The Reuleaux Triangle and Curves of Constant Width

Why are manhole covers round? It is so they won't fall through the hole they are intended to cover. They have the same diameter regardless of where it is measured. If the hole has a slightly smaller diameter, it is not possible to orient the cover so that it will fall through. A square or rectangular cover can be turned slightly and it will easily fit through the hole.

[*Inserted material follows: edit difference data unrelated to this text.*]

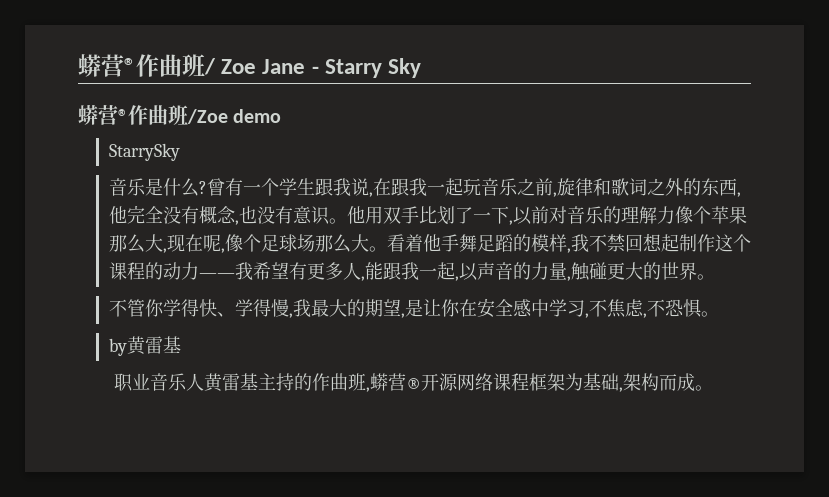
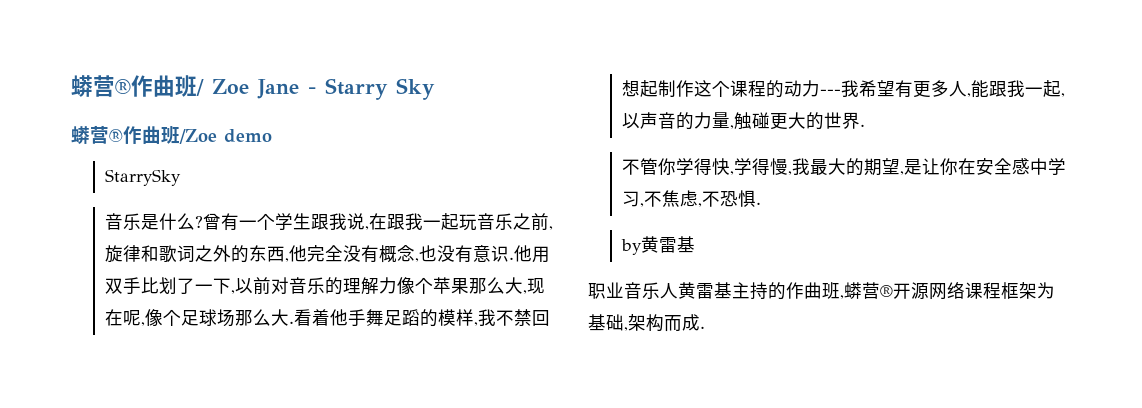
- 曾有一个学生跟我说,在跟我一起玩音乐之前,旋律和歌词之外的东西,他完全没有概念,也没有意识。
+ 曾有一个学生跟我说,在跟我一起玩音乐之前,旋律和歌词之外的东西,他完全没有概念,也没有意识.
- 他用双手比划了一下,以前对音乐的理解力像个苹果那么大,现在呢,像个足球场那么大。
+ 他用双手比划了一下,以前对音乐的理解力像个苹果那么大,现在呢,像个足球场那么大.
- 看着他手舞足蹈的模样,我不禁回想起制作这个课程的动力——我希望有更多人,能跟我一起,以声音的力量,触碰更大的世界。
+ 看着他手舞足蹈的模样,我不禁回想起制作这个课程的动力---我希望有更多人,能跟我一起,以声音的力量,触碰更大的世界.
- 不管你学得快、学得慢,我最大的期望,是让你在安全感中学习,不焦虑,不恐惧。
+ 不管你学得快,学得慢,我最大的期望,是让你在安全感中学习,不焦虑,不恐惧.
- 职业音乐人黄雷基主持的作曲班,蟒营®开源网络课程框架为基础,架构而成。
+ 职业音乐人黄雷基主持的作曲班,蟒营®开源网络课程框架为基础,架构而成.

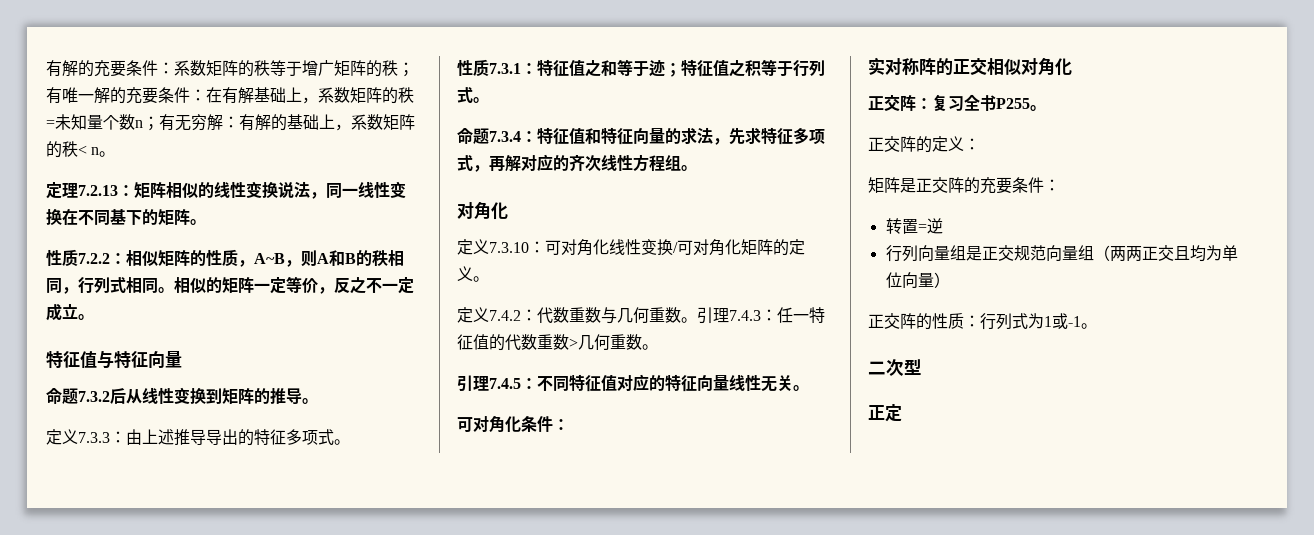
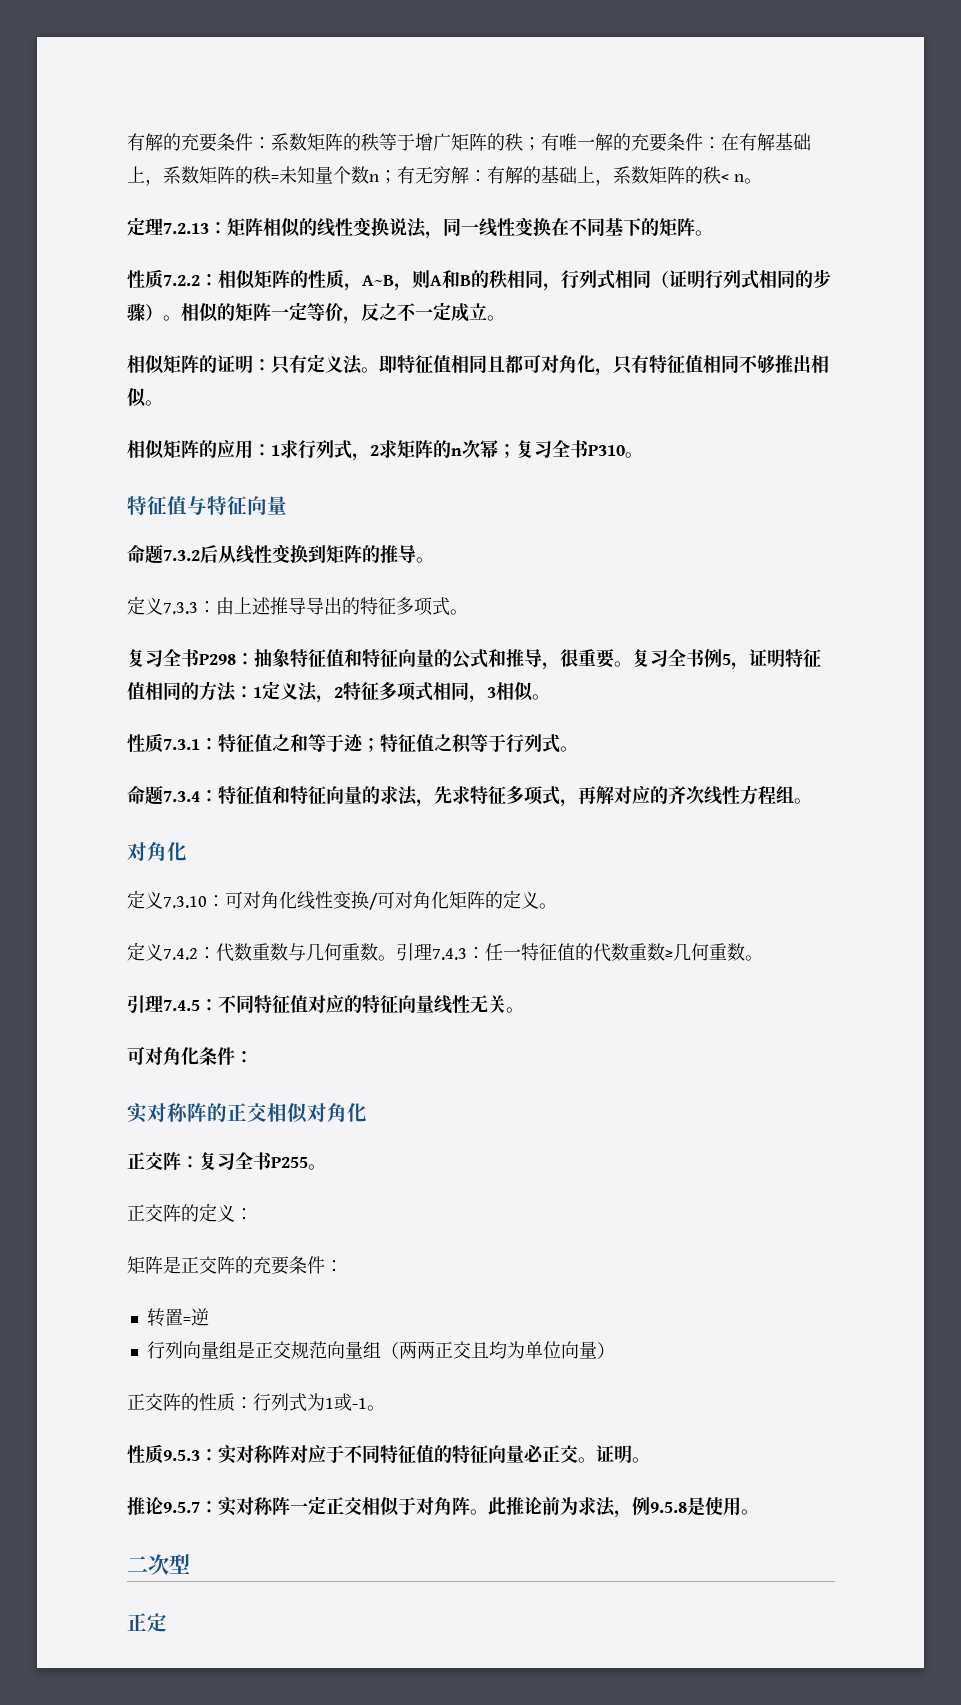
- 性质7.2.2：相似矩阵的性质，A~B，则A和B的秩相同，行列式相同。
+ 性质7.2.2：相似矩阵的性质，A~B，则A和B的秩相同，行列式相同（证明行列式相同的步骤）。
+ 相似矩阵的证明：只有定义法。即特征值相同且都可对角化，只有特征值相同不够推出相似。
+ 相似矩阵的应用：1求行列式，2求矩阵的n次幂；复习全书P310。
+ 复习全书P298：抽象特征值和特征向量的公式和推导，很重要。复习全书例5，证明特征值相同的方法：1定义法，2特征多项式相同，3相似。
- 引理7.4.3：任一特征值的代数重数>几何重数。
+ 引理7.4.3：任一特征值的代数重数≥几何重数。
+ 性质9.5.3：实对称阵对应于不同特征值的特征向量必正交。证明。
+ 推论9.5.7：实对称阵一定正交相似于对角阵。此推论前为求法，例9.5.8是使用。

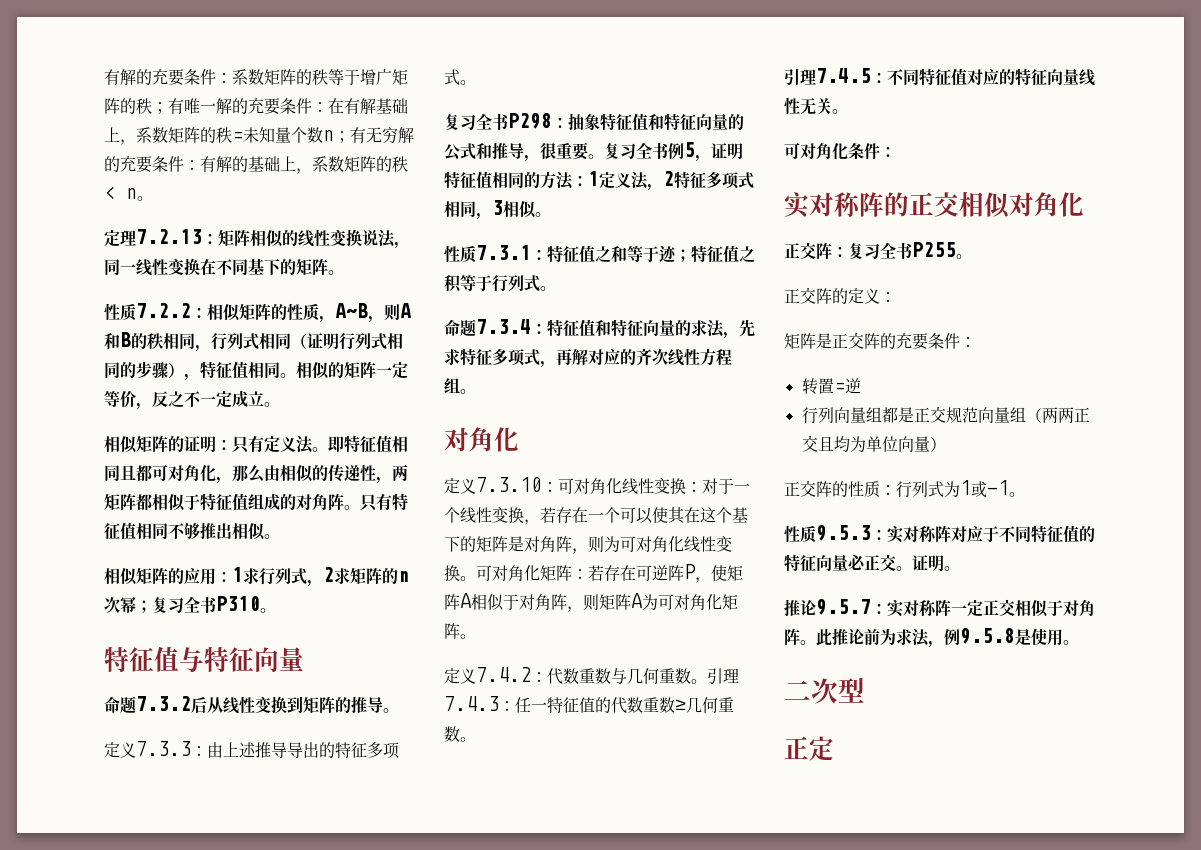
- 有解的充要条件：系数矩阵的秩等于增广矩阵的秩；有唯一解的充要条件：在有解基础上，系数矩阵的秩=未知量个数n；有无穷解：有解的基础上，系数矩阵的秩< n。
+ 有解的充要条件：系数矩阵的秩等于增广矩阵的秩；有唯一解的充要条件：在有解基础上，系数矩阵的秩=未知量个数n；有无穷解的充要条件：有解的基础上，系数矩阵的秩< n。
- 性质7.2.2：相似矩阵的性质，A~B，则A和B的秩相同，行列式相同（证明行列式相同的步骤）。
+ 性质7.2.2：相似矩阵的性质，A~B，则A和B的秩相同，行列式相同（证明行列式相同的步骤），特征值相同。
- 即特征值相同且都可对角化，只有特征值相同不够推出相似。
+ 即特征值相同且都可对角化，那么由相似的传递性，两矩阵都相似于特征值组成的对角阵。只有特征值相同不够推出相似。
- 定义7.3.10：可对角化线性变换/可对角化矩阵的定义。
+ 定义7.3.10：可对角化线性变换：对于一个线性变换，若存在一个可以使其在这个基下的矩阵是对角阵，则为可对角化线性变换。可对角化矩阵：若存在可逆阵P，使矩阵A相似于对角阵，则矩阵A为可对角化矩阵。
- 行列向量组是正交规范向量组（两两正交且均为单位向量）
+ 行列向量组都是正交规范向量组（两两正交且均为单位向量）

The circle is not the only planar curve that has this constant width property. The Reuleaux Triangle is the next best-known curve of constant width. I want to describe an interactive MATLAB® program that generates generalizations of the Reuleaux Triangle.

Contents

Franz Reuleaux

Image Credit: Wikipedia

Franz Reuleaux (1829-1905) was a German mechanical engineer, a professor at the Eidgenössische Technische Hochschule Zürich, then a lecturer at the Berlin Royal Technical Academy and ultimately President of the Academy. In addition to his triangle and many other mechanical creations, he is known for the theory of kinematic pairs.

Reuleaux triangle

Here is the Reuleaux triangle in action in an animated gif showing one full rotation. The sides of the "triangle" are circular arcs; each is one-sixth of a circle centered at the opposite vertex.

The triangle is rotating, but not about the origin at its center. These plots were made with the MATLAB command

axis tight square

so the bounding box is a square with the length of a side equal to the diameter of the curve. The x and y labels show this diameter. The fact that the diameter does not change as the figure rotates is the defining property of constant width.

Parameters

These animations vary two parameters, n and delta. In the next two figures there are n blue dots at the vertices of a regular polygonal. There are n large arcs; each is one n-th of a circle centered at the opposite blue dot. They join the n small arcs, each is one n-th of a circle of radius delta centered at the nearby blue dot. The resulting curve is smooth, except when delta is zero.

The diameter is always the distance from one large circular arc to the opposite small circular arc, no matter how the curve is rotated.

Here n is kept constant at three and delta varies.

Here delta is kept constant at 0.05 and n varies over odd integers.

Irregular spacing

The blue dots do not have to form a regular polygon. Here they form a 3-4-5 triangle.

Constant width app

I will add an interactive app, constant_width, to Cleve's Laboratory. You can choose regular or irregular spacing, vary n and delta, and rotate the resulting curves at any speed.

Support functions

I was intrigued by a paper by Stanley Rabinowitz. He describes how curves of constant width can be generated by so-called "support functions." An example is

$$ p(\theta) = a \cos^2{(\frac{k\theta}{2})} + b $$

Parametric equations for the curve are

$$ x = p(\theta) \cos{\theta} - p'(\theta) \sin{\theta} $$

$$ y = p(\theta) \sin{\theta} + p'(\theta) \cos{\theta} $$

Not all choices of the parameters produce convex curves, but $a = 2$, $b = 40$, and $k = 7$ produce a satisfactory heptagonal figure. A constant step size $h = \pi/(12 k)$ yields

Rabinowitz goes on to create a curve of constant width that is actually a polynomial of degree eight in the two variables $x$ and $y$.

Coins

Several countries mint coins shaped by curves of constant width. They are difficult to counterfeit and work perfectly well in vending machines. Here are a few.

Image credit: cp4space

Wankle rotary engine

Wankel engines, which incorporate a Reuleaux triangle, were invented in the early 1950s by Felix Wankel, a German engineer.